_Task prompt_: Drop every picture and give the entries back exactly.

[Itemized modification records]
● ● ● ●

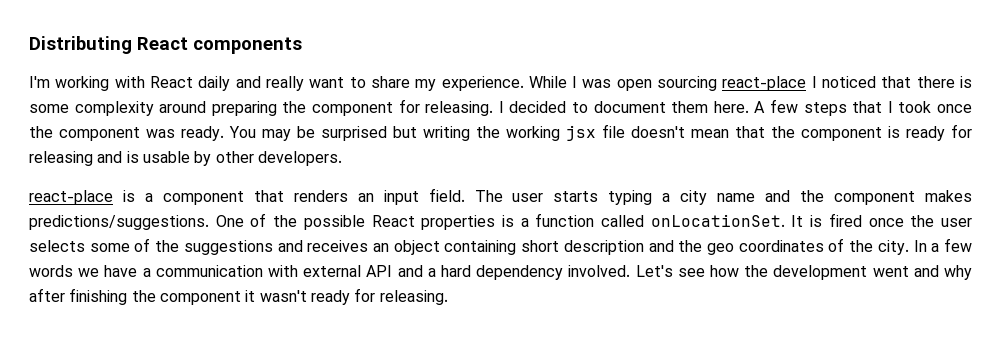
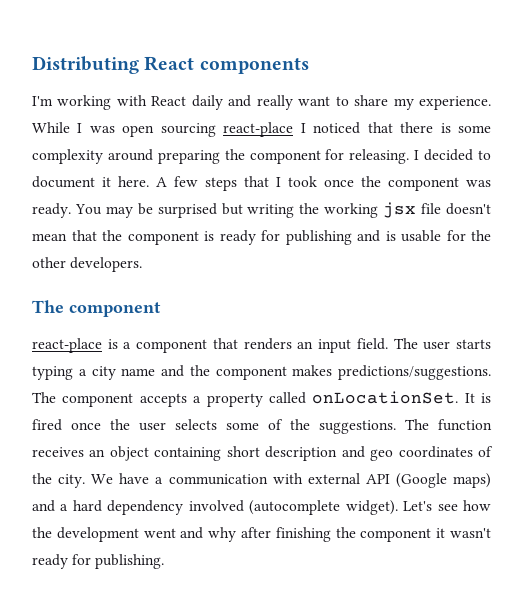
[671,101,709,113] them -> [102,177,111,187] it
[29,151,93,166] releasing -> [285,230,352,245] publishing
[194,151,212,166] by -> [446,230,491,241] for the
(342, 158) none -> [32,300,161,317] // The component
[215,213,595,230] One of the possible React properties is a function -> [32,392,263,407] The component accepts a property
[183,240,303,255] suggestions and -> [319,419,492,434] suggestions. The function
[678,240,703,252] the -> (365, 452) none
[913,238,972,252] [29,265,100,277] In a few words we -> [91,474,114,484] We
(393, 271) none -> [395,473,492,488] (Google maps)
[568,265,631,277] involved. -> [188,500,398,515] involved (autocomplete widget).
[379,290,448,305] releasing. -> [95,554,165,569] publishing.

● ● ● ●

_Response box_:
[671,101,709,113] them -> [102,177,111,187] it
[29,151,93,166] releasing -> [285,230,352,245] publishing
[194,151,212,166] by -> [446,230,491,241] for the
(342, 158) none -> [32,300,161,317] // The component
[215,213,595,230] One of the possible React properties is a function -> [32,392,263,407] The component accepts a property
[183,240,303,255] suggestions and -> [319,419,492,434] suggestions. The function
[678,240,703,252] the -> (365, 452) none
[913,238,972,252] [29,265,100,277] In a few words we -> [91,474,114,484] We
(393, 271) none -> [395,473,492,488] (Google maps)
[568,265,631,277] involved. -> [188,500,398,515] involved (autocomplete widget).
[379,290,448,305] releasing. -> [95,554,165,569] publishing.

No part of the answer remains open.